(The data):
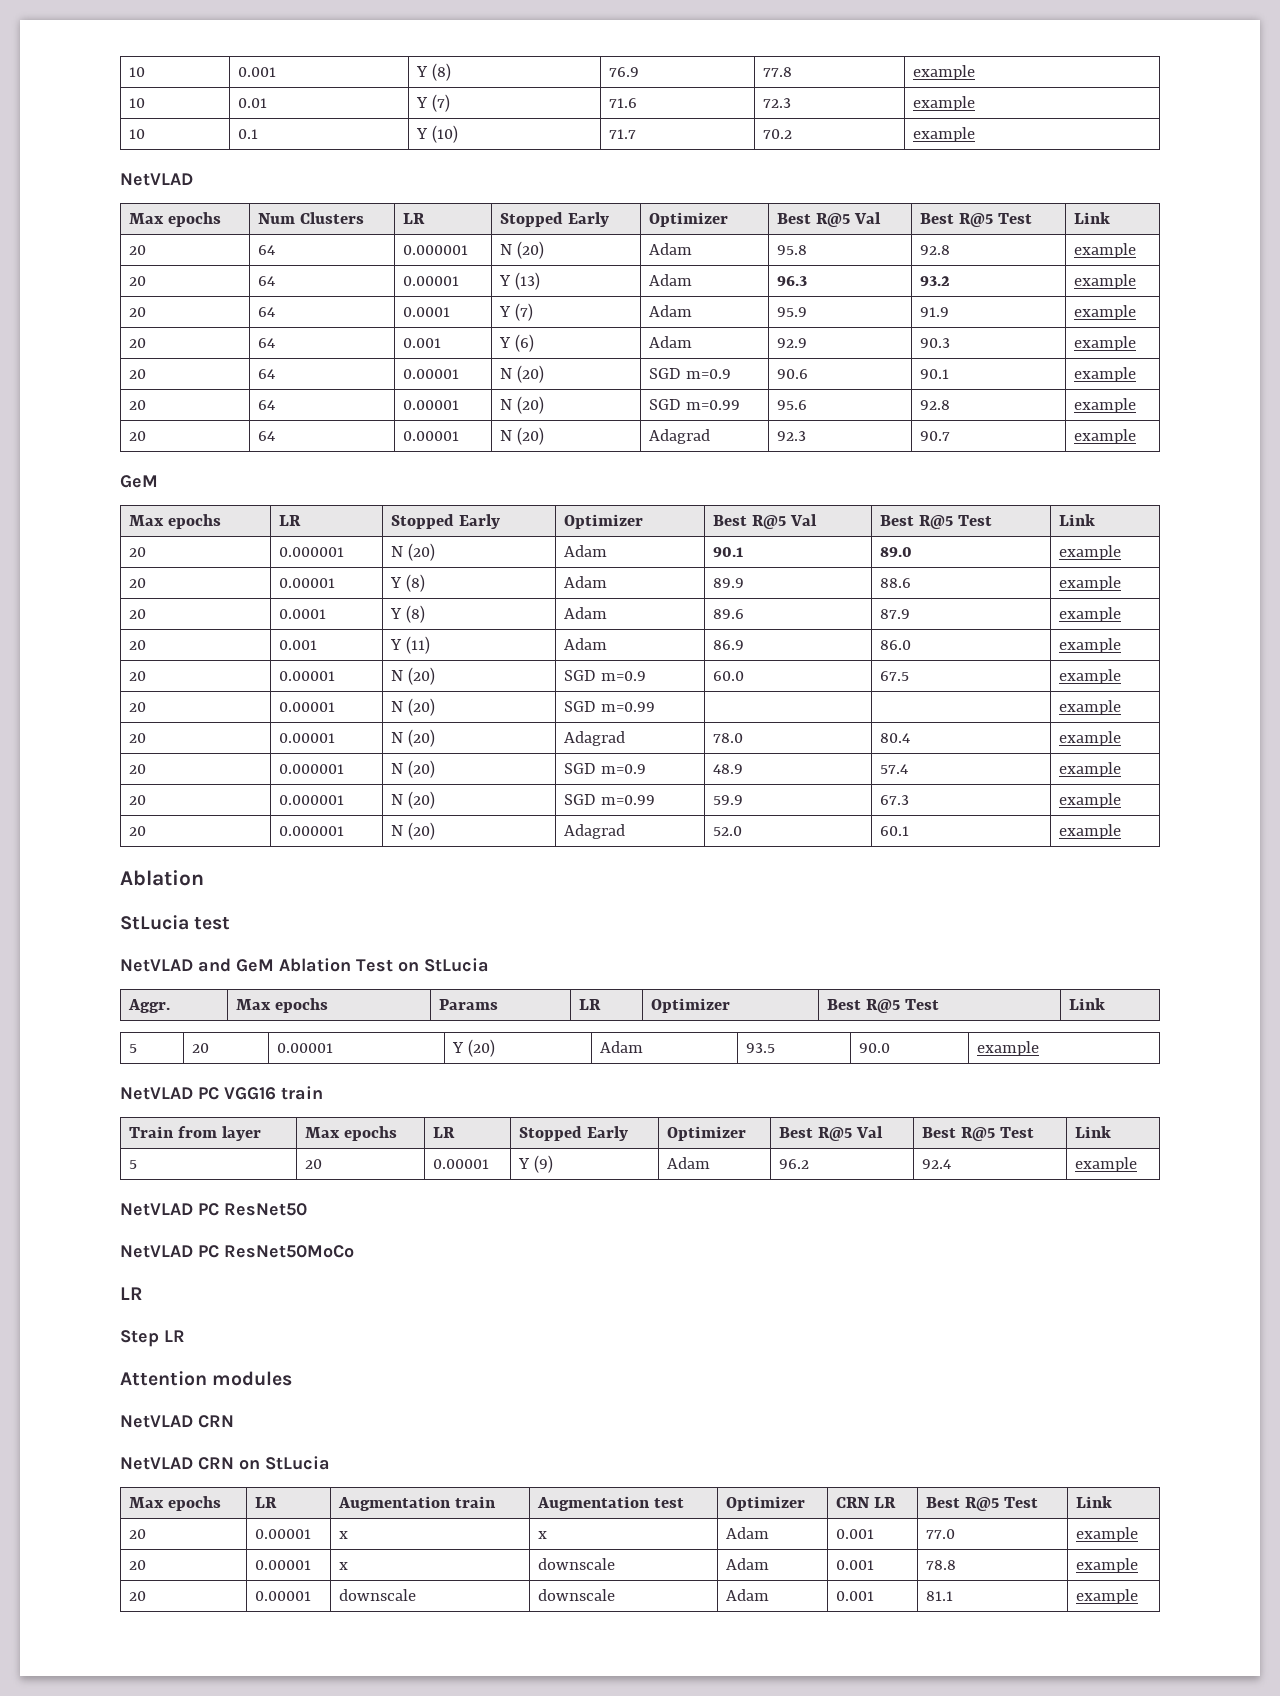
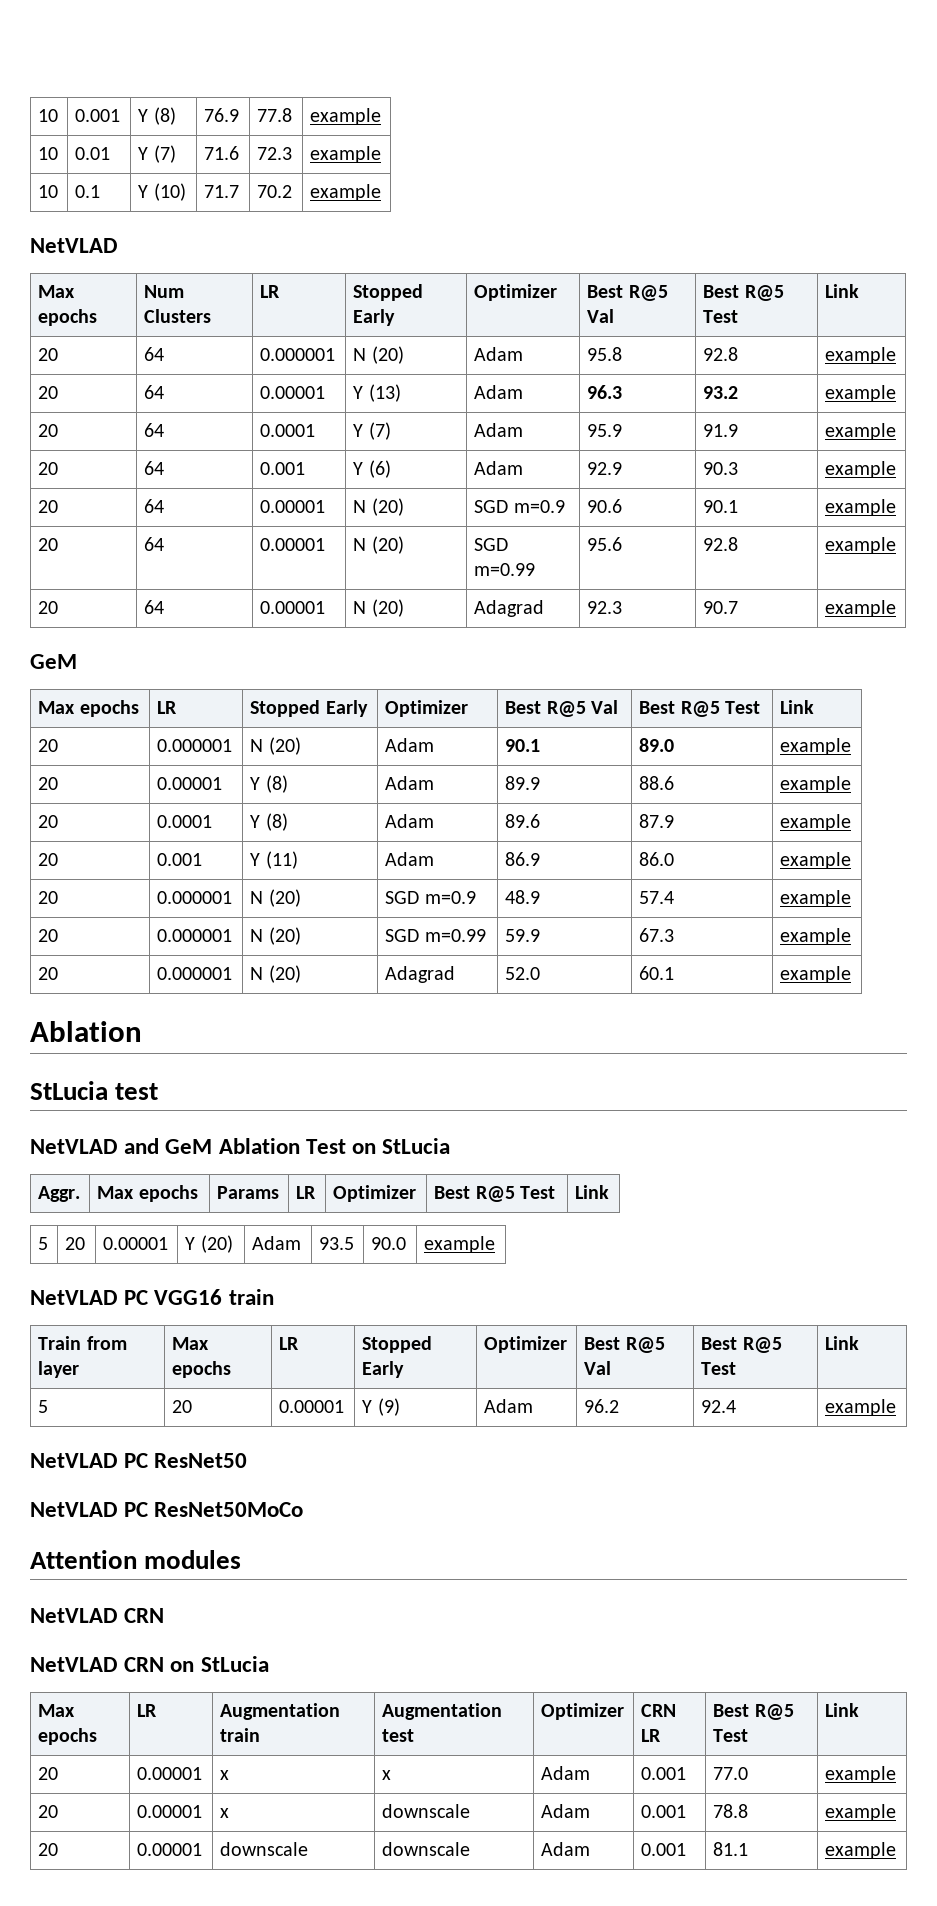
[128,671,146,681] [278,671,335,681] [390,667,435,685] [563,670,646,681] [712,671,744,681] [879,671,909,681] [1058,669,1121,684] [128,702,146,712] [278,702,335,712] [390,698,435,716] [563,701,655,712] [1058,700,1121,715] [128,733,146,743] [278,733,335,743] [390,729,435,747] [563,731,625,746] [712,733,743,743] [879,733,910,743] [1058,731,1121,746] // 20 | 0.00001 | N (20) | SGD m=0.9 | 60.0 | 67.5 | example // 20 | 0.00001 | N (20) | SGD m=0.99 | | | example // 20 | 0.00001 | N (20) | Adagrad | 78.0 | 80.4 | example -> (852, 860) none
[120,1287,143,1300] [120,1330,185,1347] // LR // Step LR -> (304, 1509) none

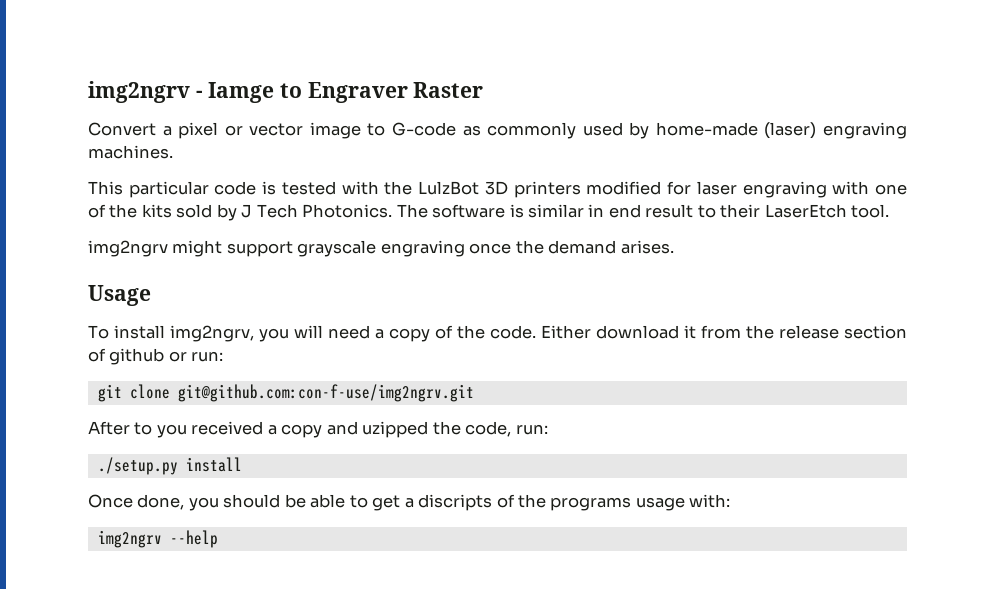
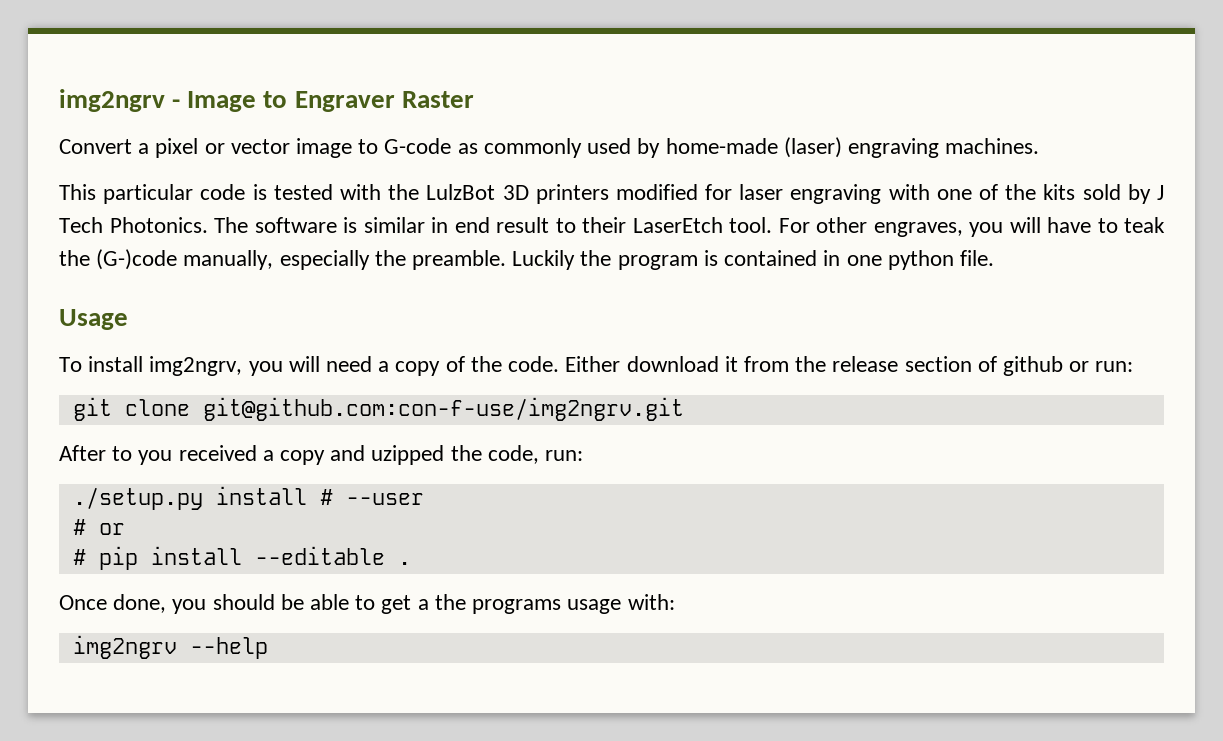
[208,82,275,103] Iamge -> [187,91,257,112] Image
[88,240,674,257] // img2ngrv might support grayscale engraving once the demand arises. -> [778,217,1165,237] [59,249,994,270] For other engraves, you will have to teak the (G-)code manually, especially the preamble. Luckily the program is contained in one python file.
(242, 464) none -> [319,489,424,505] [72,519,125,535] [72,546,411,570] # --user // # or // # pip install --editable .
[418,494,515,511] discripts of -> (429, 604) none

(What you have to do):
Exact copies of the line with "(242, 464) none" and of every later line in the entries make up the whole answer.

(Answer section):
(242, 464) none -> [319,489,424,505] [72,519,125,535] [72,546,411,570] # --user // # or // # pip install --editable .
[418,494,515,511] discripts of -> (429, 604) none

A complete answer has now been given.